#### What to produce
Output every entry below word for word, without its pictures.

[Dataset items]
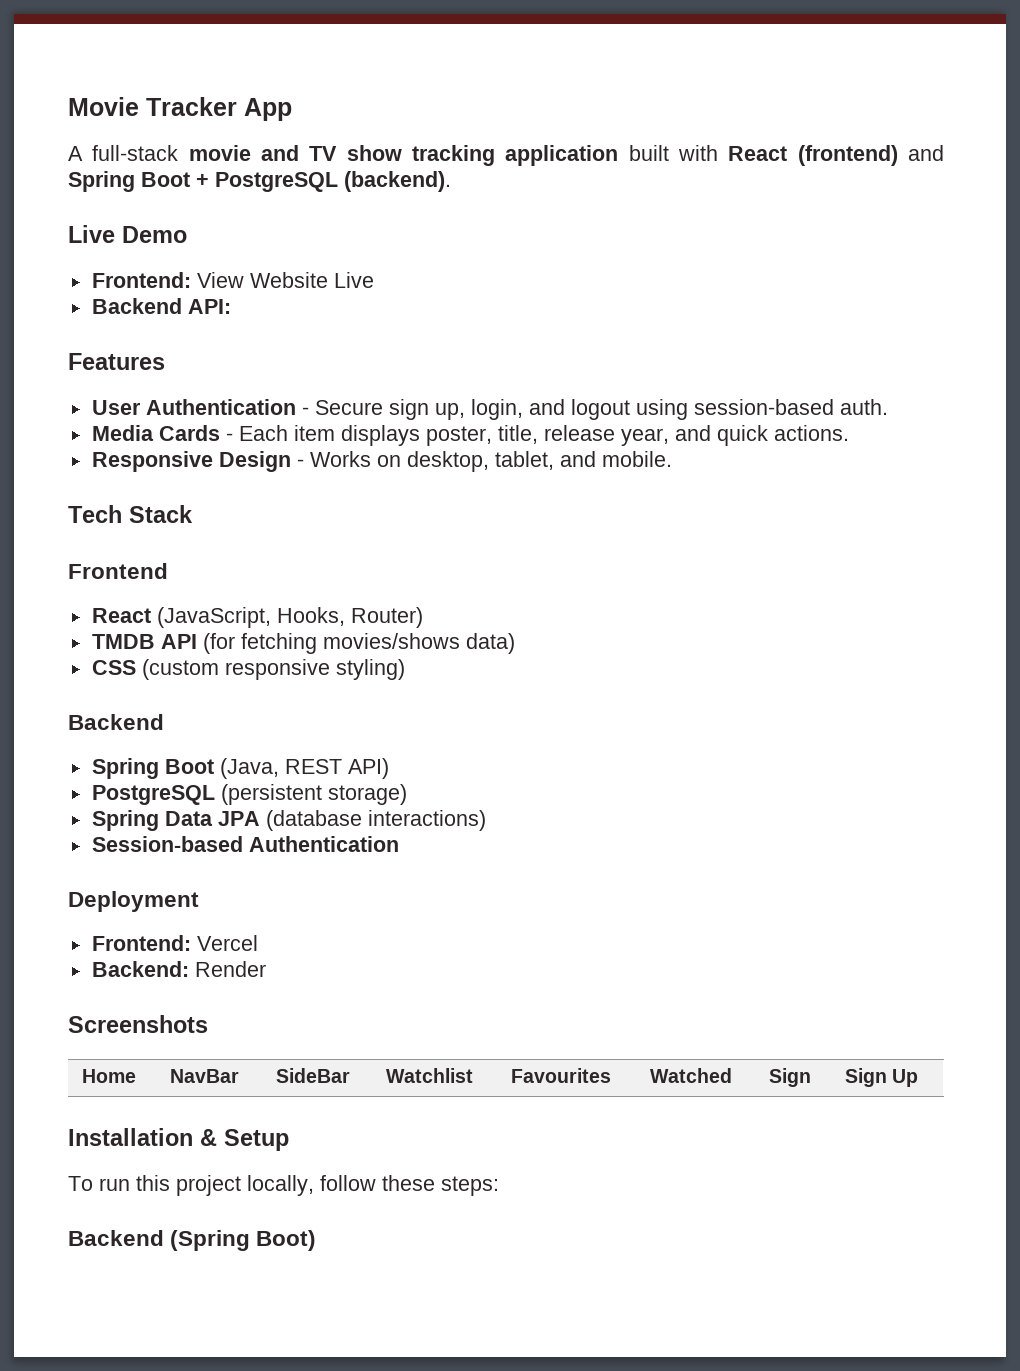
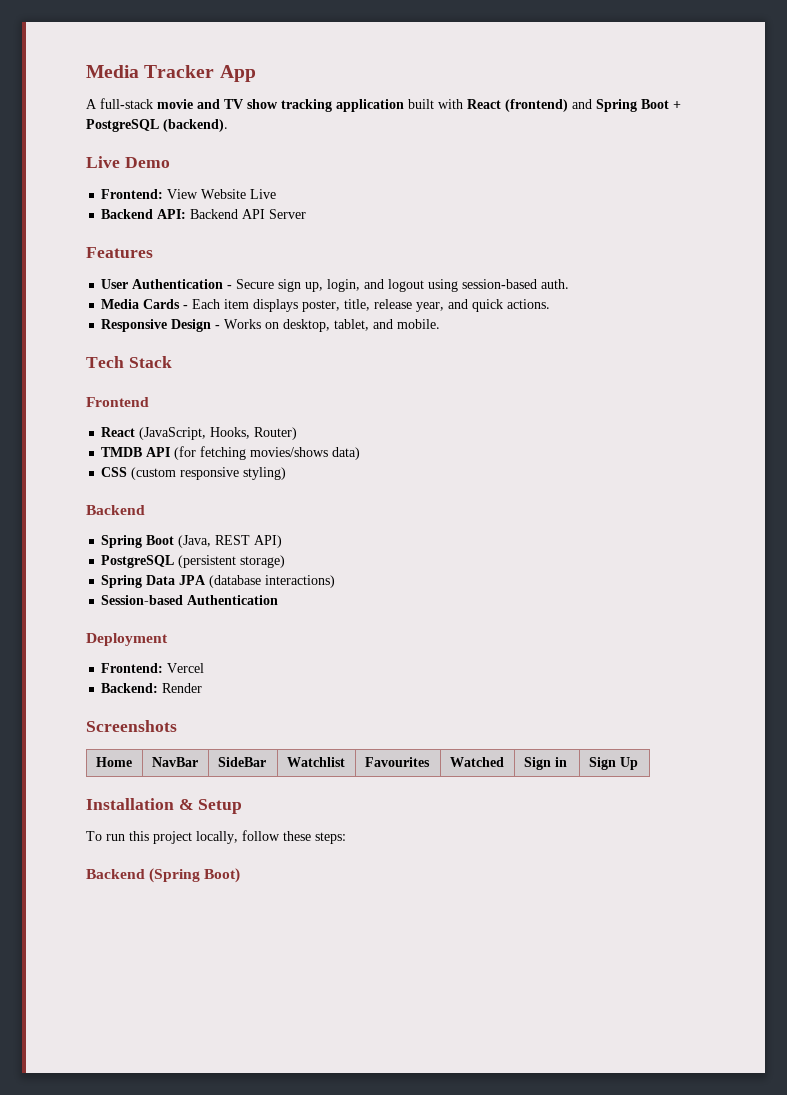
- Movie Tracker App
+ Media Tracker App
- Backend API:
+ Backend API: Backend API Server
- Home | NavBar | SideBar | Watchlist | Favourites | Watched | Sign | Sign Up
+ Home | NavBar | SideBar | Watchlist | Favourites | Watched | Sign in | Sign Up

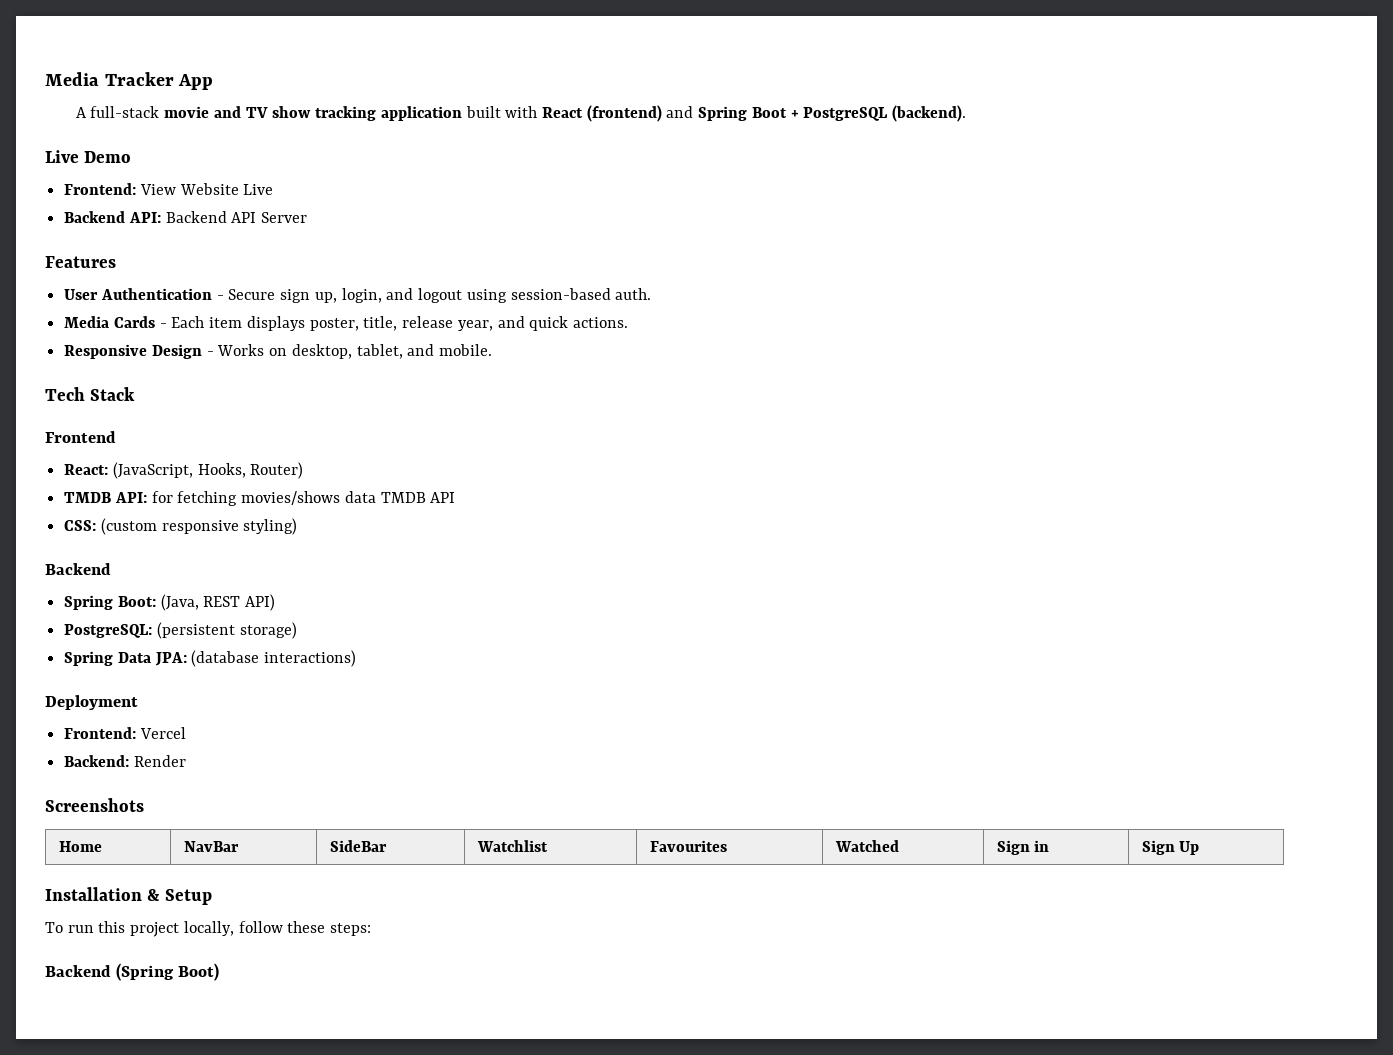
- React (JavaScript, Hooks, Router)
+ React: (JavaScript, Hooks, Router)
- TMDB API (for fetching movies/shows data)
- CSS (custom responsive styling)
+ TMDB API: for fetching movies/shows data TMDB API
+ CSS: (custom responsive styling)
- Spring Boot (Java, REST API)
+ Spring Boot: (Java, REST API)
- PostgreSQL (persistent storage)
+ PostgreSQL: (persistent storage)
- Spring Data JPA (database interactions)
+ Spring Data JPA: (database interactions)
- Session-based Authentication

#### Task solution
- Movie Tracker App
+ Media Tracker App
- Backend API:
+ Backend API: Backend API Server
- Home | NavBar | SideBar | Watchlist | Favourites | Watched | Sign | Sign Up
+ Home | NavBar | SideBar | Watchlist | Favourites | Watched | Sign in | Sign Up

- React (JavaScript, Hooks, Router)
+ React: (JavaScript, Hooks, Router)
- TMDB API (for fetching movies/shows data)
- CSS (custom responsive styling)
+ TMDB API: for fetching movies/shows data TMDB API
+ CSS: (custom responsive styling)
- Spring Boot (Java, REST API)
+ Spring Boot: (Java, REST API)
- PostgreSQL (persistent storage)
+ PostgreSQL: (persistent storage)
- Spring Data JPA (database interactions)
+ Spring Data JPA: (database interactions)
- Session-based Authentication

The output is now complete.